Mas todo ello no justifica el ejercicio de la violencia terrorista. La apertura de esa vía supuso para la democracia española un retraso considerable. Mientras ETA mataba y ocupaba las portadas de todos los medios de comunicación, tramas oscuras urdían y efectuaban recortes importantes en el bienestar y seguridad de la ciudadanía; ampliaban limitaciones en el ejercicio de su libertad; y extendían una corrupción generalizada, tanto en instituciones públicas como en empresas privadas.
España, pues, se desangraba. Y mientras unos mataban y otros morían, había quien aprovechaba para hacer fabulosos negocios al abrigo de cualquier mirada indiscreta. Fue una situación que, salvando las distancias, recuerda la descrita por Leonardo Sciascia en Il contesto, novela corta del autor siciliano que Francesco Rosi adaptó para el cine bajo el socarrón título de Cadaveri eccellenti.

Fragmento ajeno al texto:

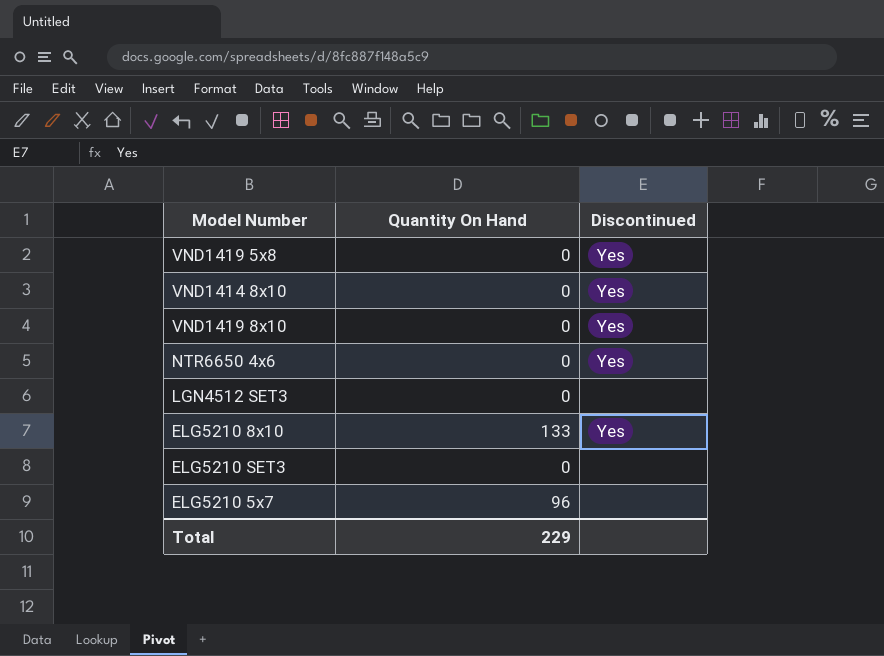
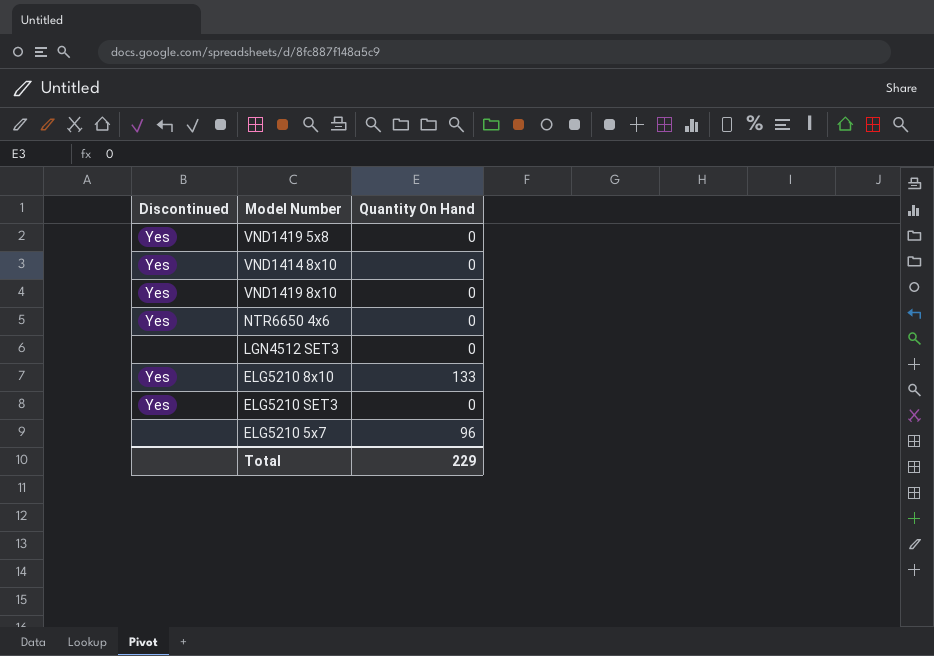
column Discontinued | position: 3 -> 1
ELG5210 SET3 | Discontinued: none -> Yes

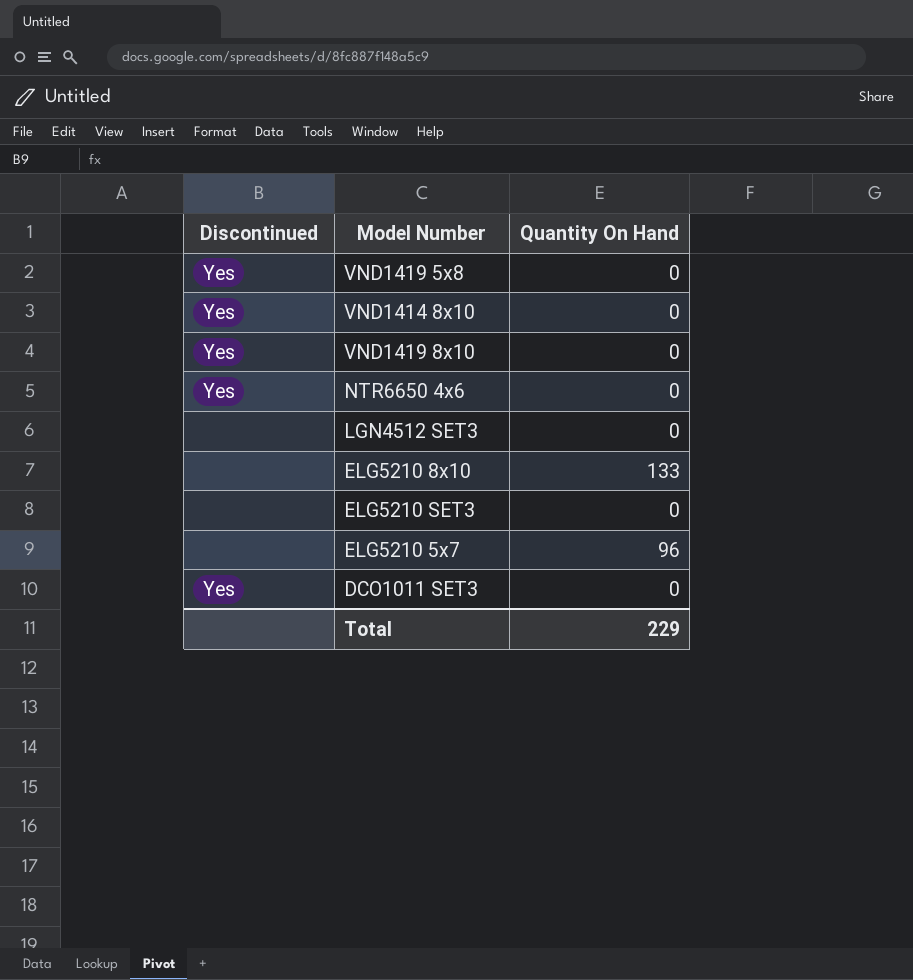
ELG5210 8x10 | Discontinued: Yes -> none
ELG5210 SET3 | Discontinued: Yes -> none
row DCO1011 SET3: none -> Yes | 0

Por eso, al hablar de ETA y de los muchos crímenes por ella cometidos, se hace necesario señalar, al mismo tiempo y sin cortapisas, esa otra realidad que muy pocos se atreven a nombrar: la persistencia del franquismo en sedimentos muy profundos de la sociedad española. De sus consecuencias en la vida diaria. Del franquismo como causa primera de esas otras causas de violencia que hemos sufrido. No hacerlo así constituye un ejercicio de deshonestidad intelectual, un blanqueo de los peores estigmas que duermen el sueño de la razón en nuestro pasado más oscuro.
El relato que algunos quieren imponernos es aquel que dice que ETA fue una emananción cuasi metafísica del Mal, pasando por alto el hecho de que fue resultado de un proceso histórico-social que nos abocó, una vez más, al enfrentamiento violento. Indagar los motivos, las causas, las razones manifiestas u ocultas de dicho conflicto es tarea de todos los ciudadanos, pero sobre todo de aquellos que, desde la ficción o el ensayo, hacen de su oficio una práctica continua del pensamiento constructivo.

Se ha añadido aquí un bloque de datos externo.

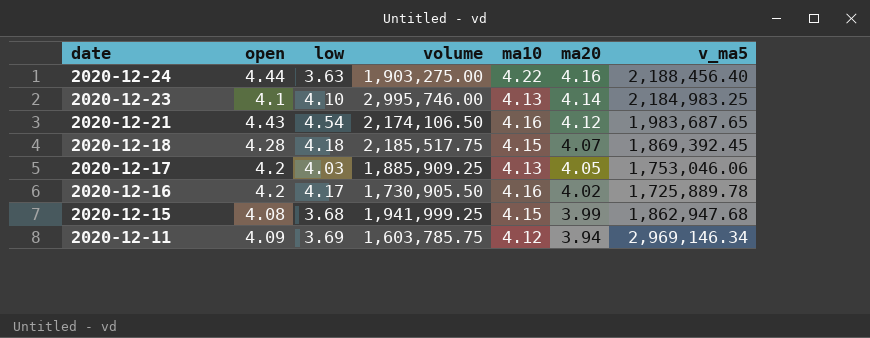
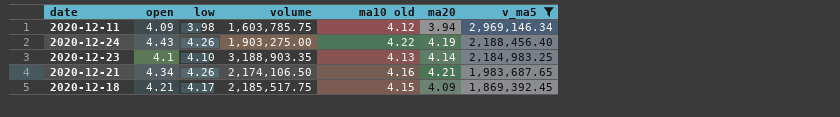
filter: none -> v_ma5 >= 1,869,392.45
row order: date descending -> v_ma5 descending
column name: ma10 -> ma10 old
2020-12-11 | low: 3.69 -> 3.98
2020-12-24 | open: 4.44 -> 4.43
2020-12-24 | low: 3.63 -> 4.26
2020-12-24 | ma20: 4.16 -> 4.19
2020-12-23 | volume: 2,995,746.00 -> 3,188,903.35
2020-12-21 | open: 4.43 -> 4.34
2020-12-21 | low: 4.54 -> 4.26
2020-12-21 | ma20: 4.12 -> 4.21
2020-12-18 | open: 4.28 -> 4.21
2020-12-18 | low: 4.18 -> 4.17
2020-12-18 | ma20: 4.07 -> 4.09

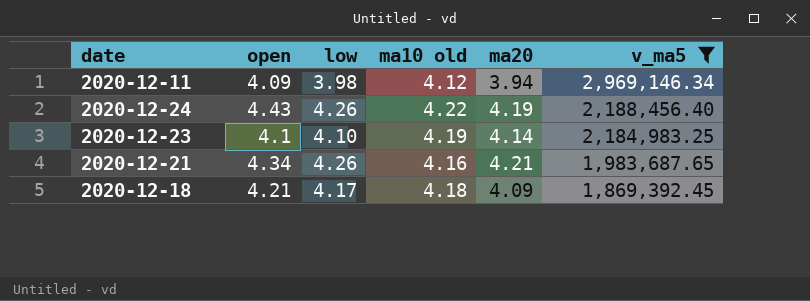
column volume | position: 4 -> none
2020-12-23 | ma10 old: 4.13 -> 4.19
2020-12-18 | ma10 old: 4.15 -> 4.18

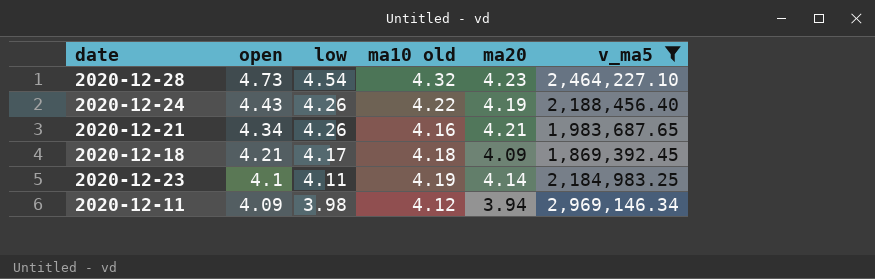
row order: v_ma5 descending -> open descending
row 2020-12-28: none -> 4.73 | 4.54 | 4.32 | 4.23 | 2,464,227.10
2020-12-23 | low: 4.10 -> 4.11

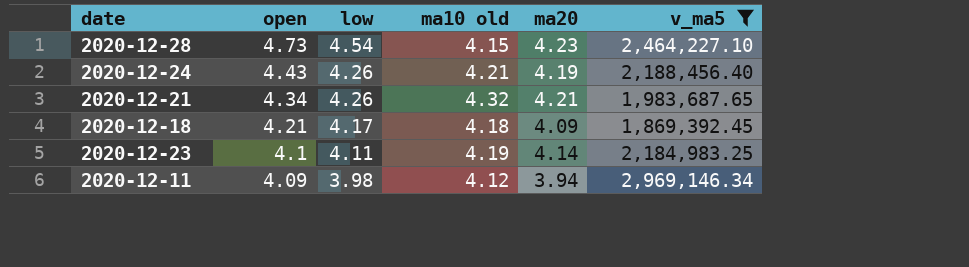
2020-12-28 | ma10 old: 4.32 -> 4.15
2020-12-24 | ma10 old: 4.22 -> 4.21
2020-12-21 | ma10 old: 4.16 -> 4.32

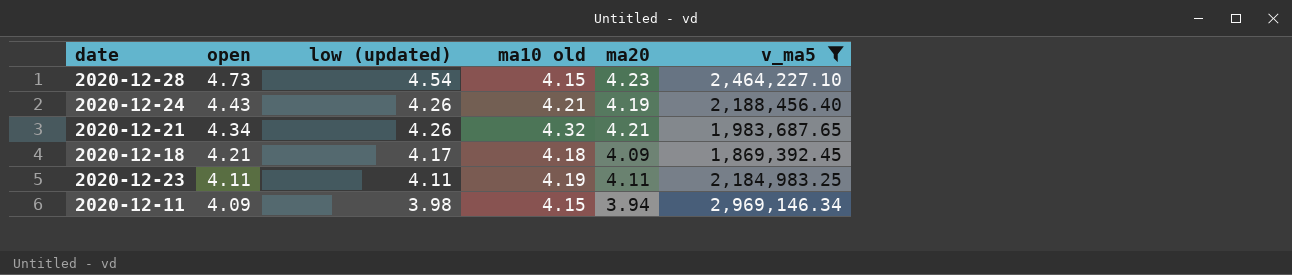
column name: low -> low (updated)
2020-12-23 | open: 4.1 -> 4.11
2020-12-23 | ma20: 4.14 -> 4.11
2020-12-11 | ma10 old: 4.12 -> 4.15

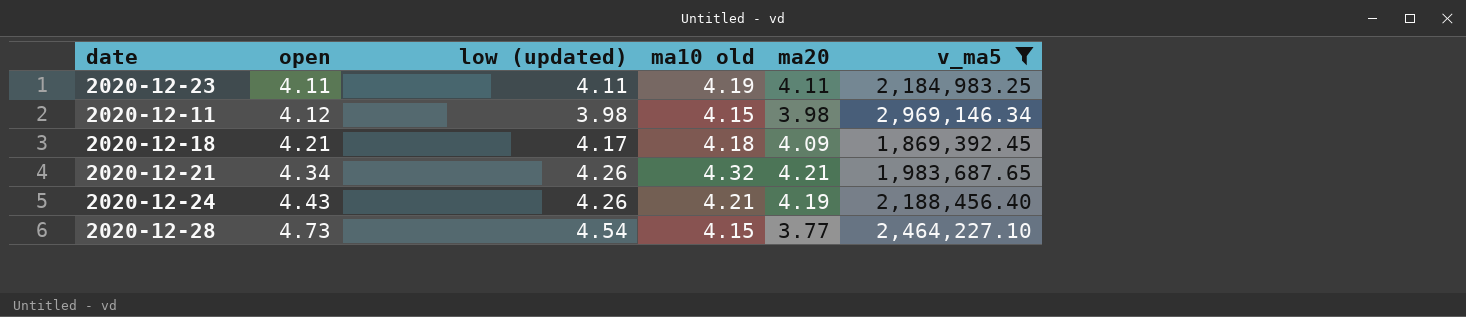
row order: open descending -> open ascending
2020-12-11 | open: 4.09 -> 4.12
2020-12-11 | ma20: 3.94 -> 3.98
2020-12-28 | ma20: 4.23 -> 3.77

Mariano Barroso, con La línea invisible, trata de acercarnos a la comprensión de ese punto de fusión incandescente a partir del cual ya no hay retorno. El mal que partiera de unos, y que recayó en otros, ya es de todos. A todos, pues, nos corresponde la acción de encontrar los mecanismos y resortes capaces de neutralizar su emergencia o permanente influencia entre nosotros.
Con este artículo no pretendo hacer una valoración del trabajo de Mariano Barroso. La crítica especializada, el espectador exigente, dirán cuanto estimen oportuno acerca del mismo. Pero sí importa subrayar, con motivo de la aparición de esta serie y de otras que vendrán, que no podemos ignorar ciertos hechos históricos que han determinado, y lo seguirán haciendo, nuestro futuro. Esos hechos, que ya forman parte de nuestra historia, han sido intencionadamente olvidados o subvertidos en aras de un relato que prima las razones de uno de los bandos en este largo y doloroso conflicto. El otro bando, el que integraba el terrorismo y sus redes de apoyo político, han sido derrotados en toda la línea por una ciudadanía que dijo basta. Ha llegado, pues, la hora de enfrentar las causas de esta y otras tragedias que nos han sacudido, de contar no una parte de la verdad sino toda ella y desde el principio. Sin animosidad ni ánimo de revancha, por supuesto; pero con la firme voluntad de superar antiguos y ya viejos demonios que siguen durmiendo en la trastienda del recuerdo.